A Low-Cost Algorithm for Uncertainty Quantification Simulations of Steady-State Flows: Application to Ocular Hemodynamics

Abstract

An algorithm for the calculation of steady-state flowing under uncertain conditions is introduced in this work in order to obtain a probabilistic distribution of uncertain problem parameters. This is particularly important for problems with increased uncertainty, as typical deterministic methods are not able to fully describe all possible flow states of the problem. Standard methods, such as polynomial expansions and Monte Carlo simulations, are used for the formation of the generalized problem described by the incompressible Navier-Stokes equations. Since every realization of the uncertainty parameter space is coupled with non-linear terms, an incremental iterative procedure was adopted for the calculation. This algorithm adopts a Jacobi-like iteration methodology to decouple the equations and solve them one by one until there is overall convergence. The algorithm was tested in a typical artery geometry, including a bifurcation with an aneurysm, which consists of a well-documented biological flow test case. Additionally, its dependence on the uncertainty parameter space, i.e., the inlet velocity distribution, the Reynolds number variation, and parameters of the procedure, i.e., the number of polynomial expansions, was studied. Symmetry exists in probabilistic theories, similar to the one adopted by the present work.
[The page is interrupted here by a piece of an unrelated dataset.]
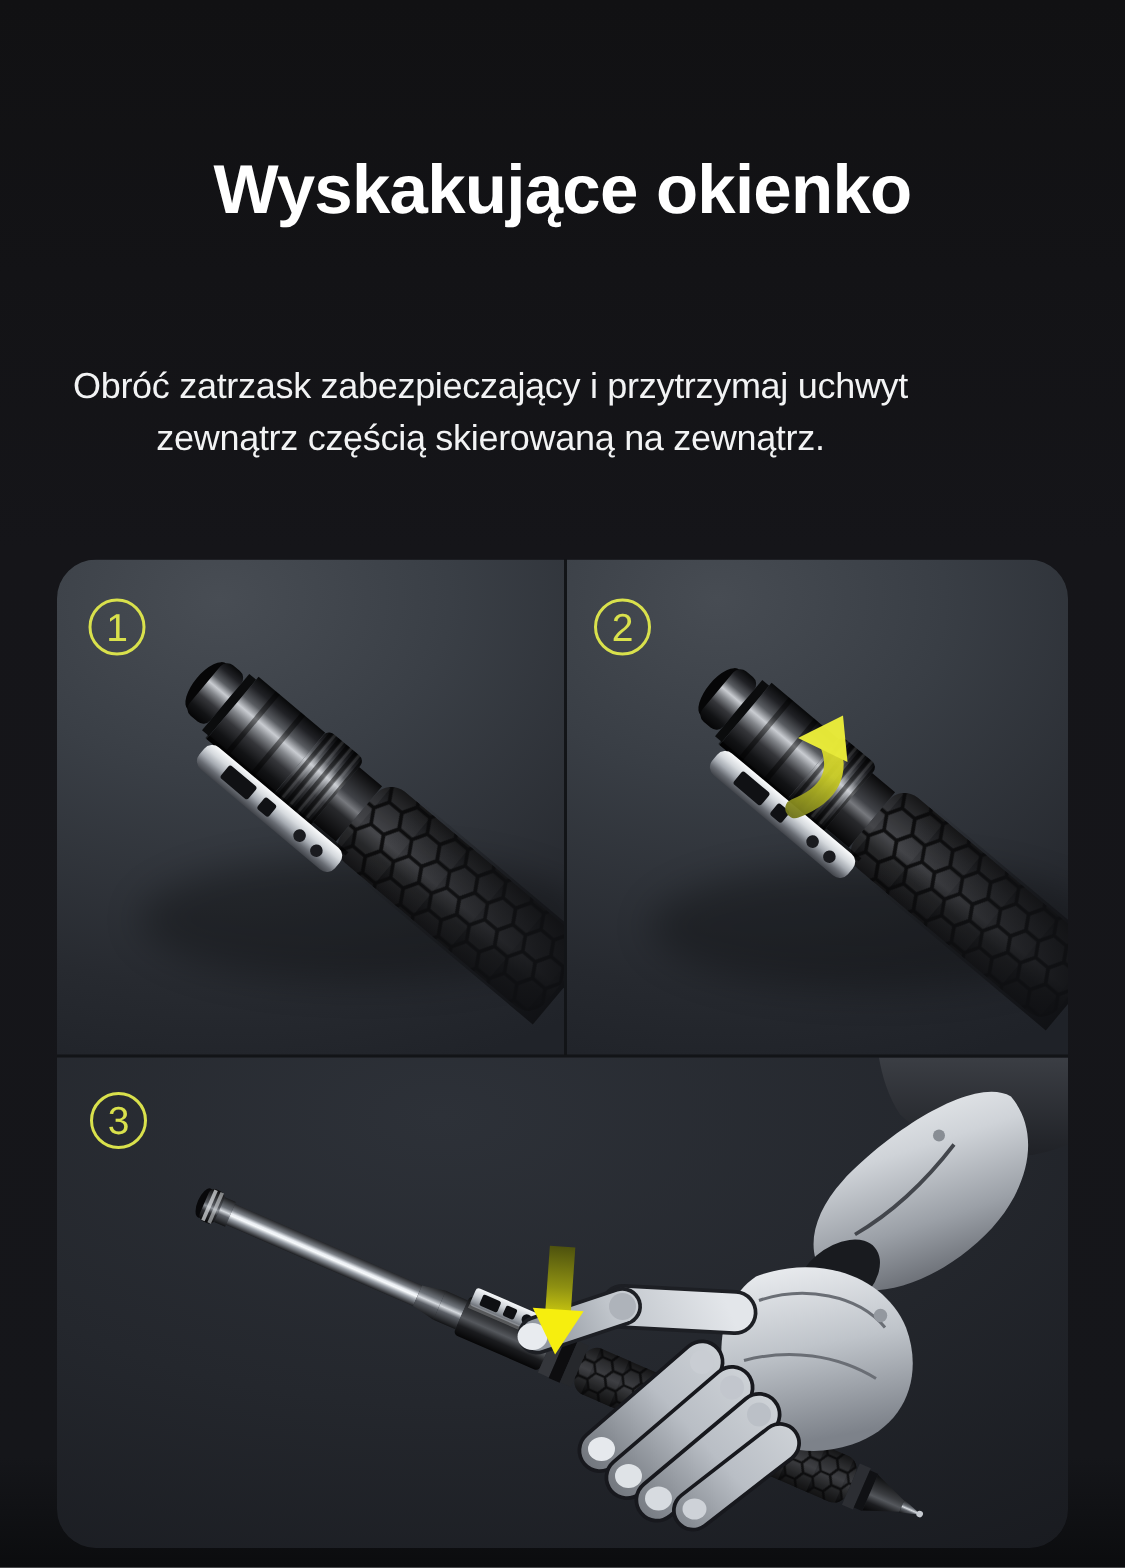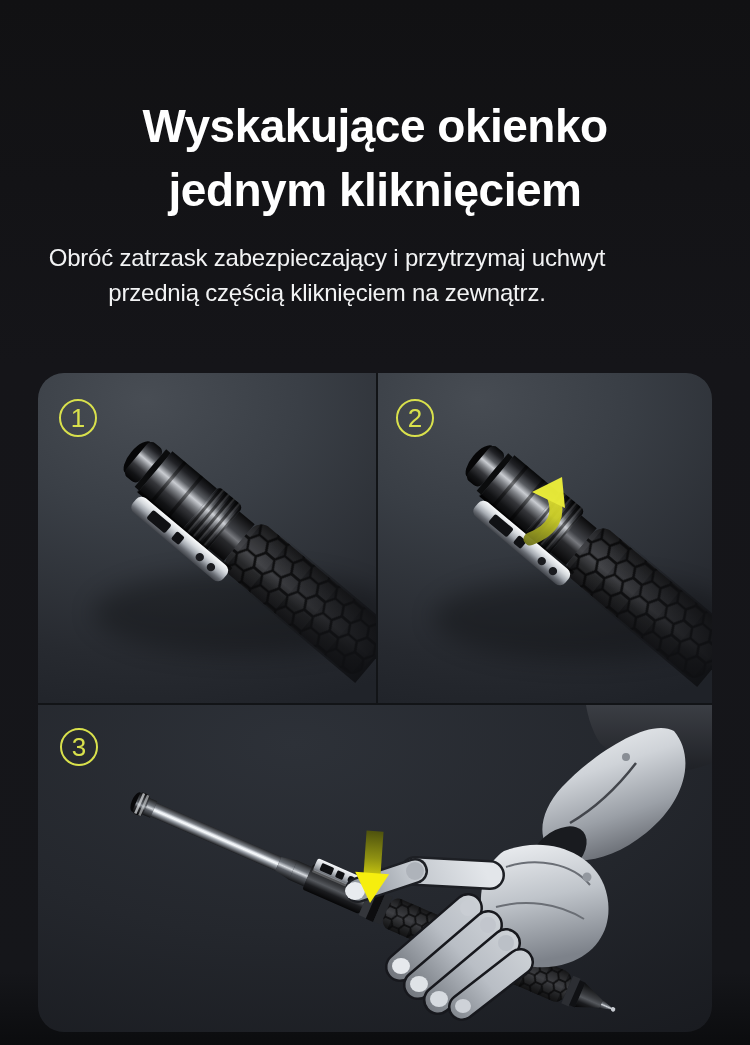"jednym kliknięciem" span { html: <span>jednym kliknięciem</span> -> none }
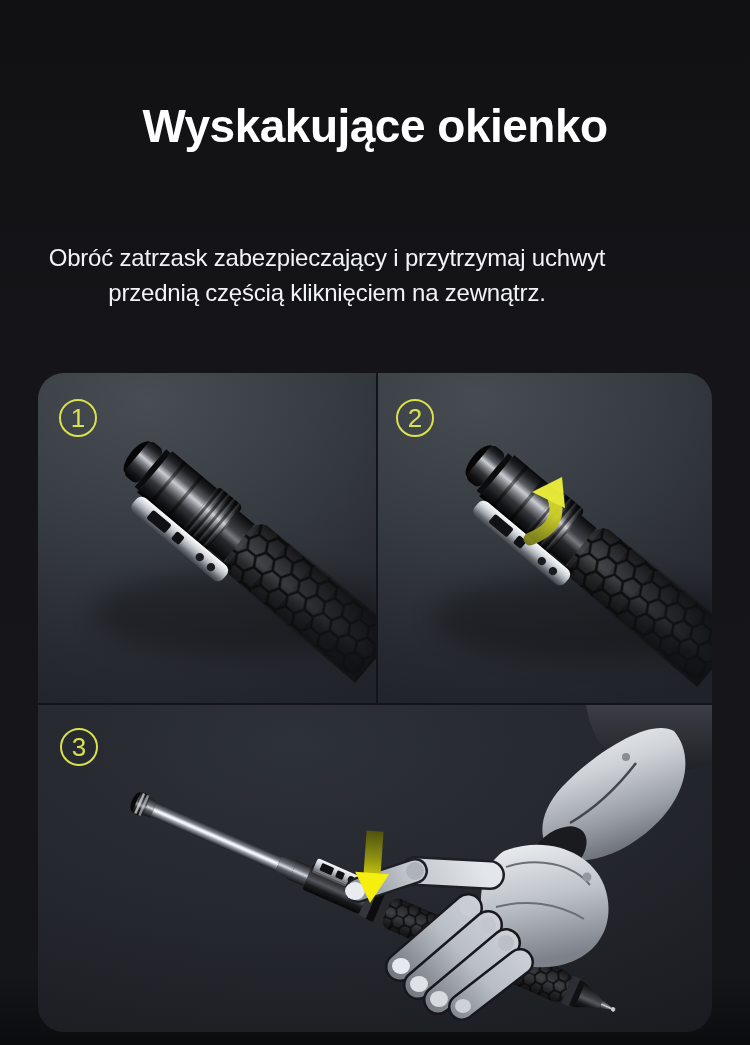"przednią częścią kliknięciem na" span { text: przednią częścią kliknięciem -> zewnątrz częścią skierowaną }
The results of the simulations conducted with the present algorithm are compared against the same but unsteady flow with a time-dependent inlet velocity profile, which represents a typical cardiac cycle. It was found that the present algorithm is able to correctly describe the flow field, as well as capture the upper and lower limits of the velocity field, which was made periodic. The comparison between the present algorithm and the typical unsteady one presented a maximum error of ≈2% in the common carotid area, while the error increased significantly inside the bifurcation area. Moreover, “sensitive” areas of the geometry with increased parameter uncertainty were identified, a result that is not possible to be obtained while using deterministic algorithms. Finally, the ability of the algorithm to tune the parameter limits was successfully tested.